Si torna a parlare di pensioni ed oggi vogliamo fare chiarezza sull’Ape, ovvero sulla pensione anticipata. Il 2017 è arrivato soltanto da pochi giorni ma le novità dal punto di vista previdenziale sembrano essere davvero tante; alcune novità sono inserite nella Legge di Bilancio entrata in vigore il 1° gennaio 2027, mentre altre potrebbero arrivare nelle prossime settimane. Da diverse settimane si parla di Ape, ovvero l’Anticipo pensionistico che permetterà a chi ha raggiunto almeno i 63 anni di età di andare in anticipo in pensione; il progetto è contenuto nella legge di bilancio per il 2017 e tale operazione sembra coinvolgerà i lavoratori dipendenti, autonomi e parasubordinati in possesso di 63 anni di età a partire dal 1° maggio 2017 a non più di tre anni e 7 mesi al perfezionamento della pensione di vecchiaia a condizione di avere almeno 20 anni di contributi ed una pensione non inferiore a 700 euro al mese.

Il costo sarà circa del 4,6%- 4,7% per ogni anno anticipato rispetto all’età di vecchiaia, proprio a tal riguardo la legge prevede che a fronte degli interessi sul finanziamento e dei premi assicurativi per la copertura del rischio di premorienza, è riconosciuto un credito di imposta annuo nella misura del 50 per cento dell’importo pari a un ventesimo degli interessi e dei premi assicurativi complessivamente pattuiti. L‘Ape, introdotta in via sperimentale fino al 31 dicembre 2018, potrà essere richiesta da tutti i lavoratori iscritti alle varie regioni, compresa la gestione separata Inps, che raggiungano l’età minima indicata. L’Ape non potrà superare un valore pari al 95 per cento dell’importo della pensione “spettante all’assicurato al momento della richiesta dell’Ape stessa, come calcolata dall’Inps”. L‘Ape social, dunque, spetterà ai seguenti destinatari: disoccupati senza ammortizzatori con 30 anni di contributi; lavoratori con 30 anni di contributi che assistono familiari di primo grado con disabilità grave; lavoratori con 30 anni di contributi che presentano un grado di invalidità superiore o uguale al 74%; lavoratori con 36 anni di contributi che svolgono un lavoro ritenuto particolarmente faticoso e lo hanno svolto in via continuativa per almeno 6 anni.

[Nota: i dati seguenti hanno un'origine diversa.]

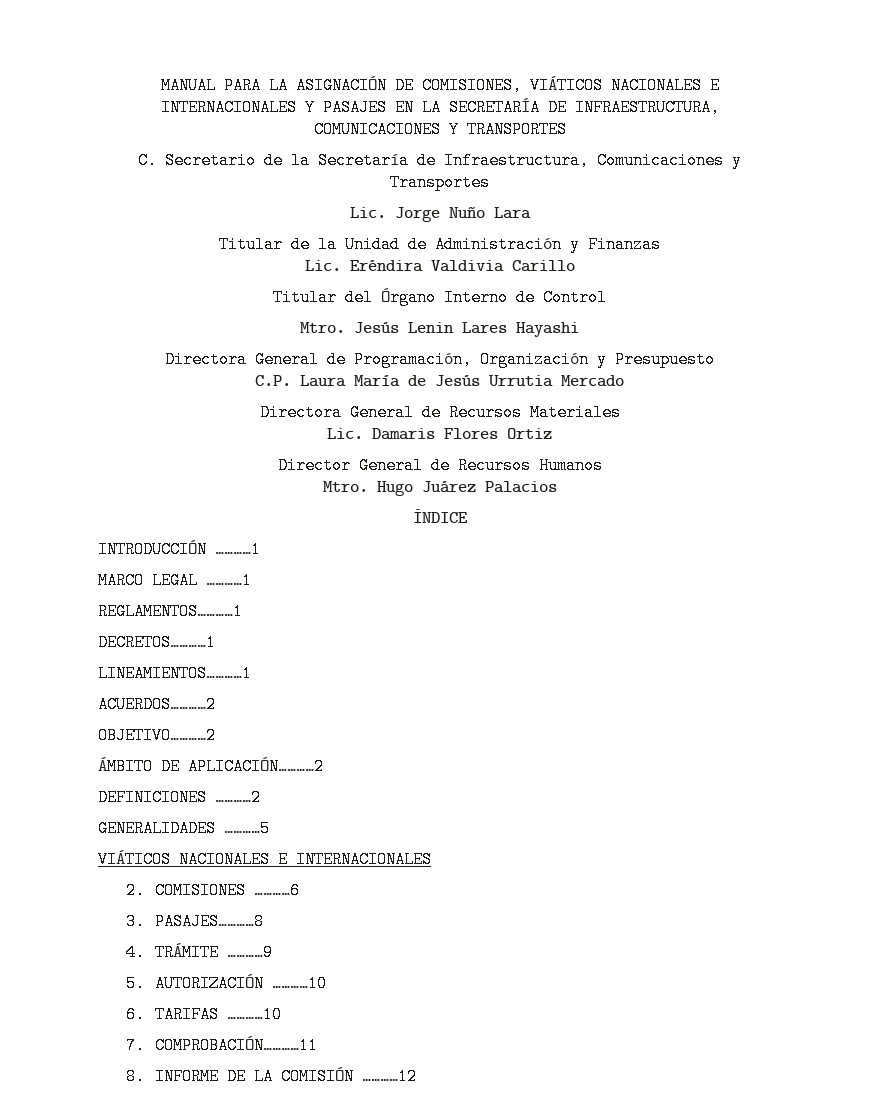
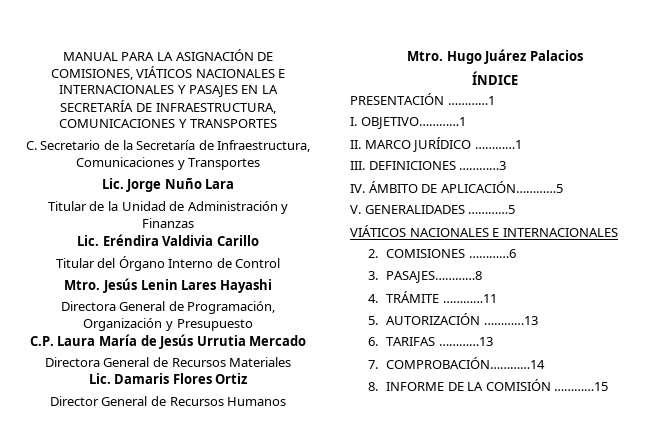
- INTRODUCCIÓN …………1
- MARCO LEGAL …………1
- REGLAMENTOS…………1
- DECRETOS…………1
- LINEAMIENTOS…………1
- ACUERDOS…………2
- OBJETIVO…………2
- ÁMBITO DE APLICACIÓN…………2
- DEFINICIONES …………2
- GENERALIDADES …………5
+ PRESENTACIÓN …………1
+ I. OBJETIVO…………1
+ II. MARCO JURÍDICO …………1
+ III. DEFINICIONES …………3
+ IV. ÁMBITO DE APLICACIÓN…………5
+ V. GENERALIDADES …………5
- 4. TRÁMITE …………9
+ 4. TRÁMITE …………11
- 5. AUTORIZACIÓN …………10
+ 5. AUTORIZACIÓN …………13
- 6. TARIFAS …………10
+ 6. TARIFAS …………13
- 7. COMPROBACIÓN…………11
+ 7. COMPROBACIÓN…………14
- 8. INFORME DE LA COMISIÓN …………12
+ 8. INFORME DE LA COMISIÓN …………15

Oltre all’Ape Social, ovvero quello di cui abbiamo appena parlato, è stato introdotto anche l’Ape agevolato, ovvero un trattamento assistenziale il cui valore sarà rapportato alla pensione maturata dal lavoratore al momento della richiesta ma entro un ammontare non superiore a 1.500 euro lordi mensili. Potranno richiedere l’Ape agevolato: – i lavoratori che hanno esaurito gli ammortizzatori sociali da almeno tre mesi e che si trovino ancora in stato di disoccupazione; – i soggetti impiegati in attività difficoltose o rischiose per la quale la permanenza al lavoro in età più elevata aumenta il rischio di infortunio o di malattia professionale; – i soggetti con una invalidità pari o superiore al 74%; – i soggetti con carichi di lavoro di cura legato alla presenza di parenti di primo grado conviventi con disabilità grave.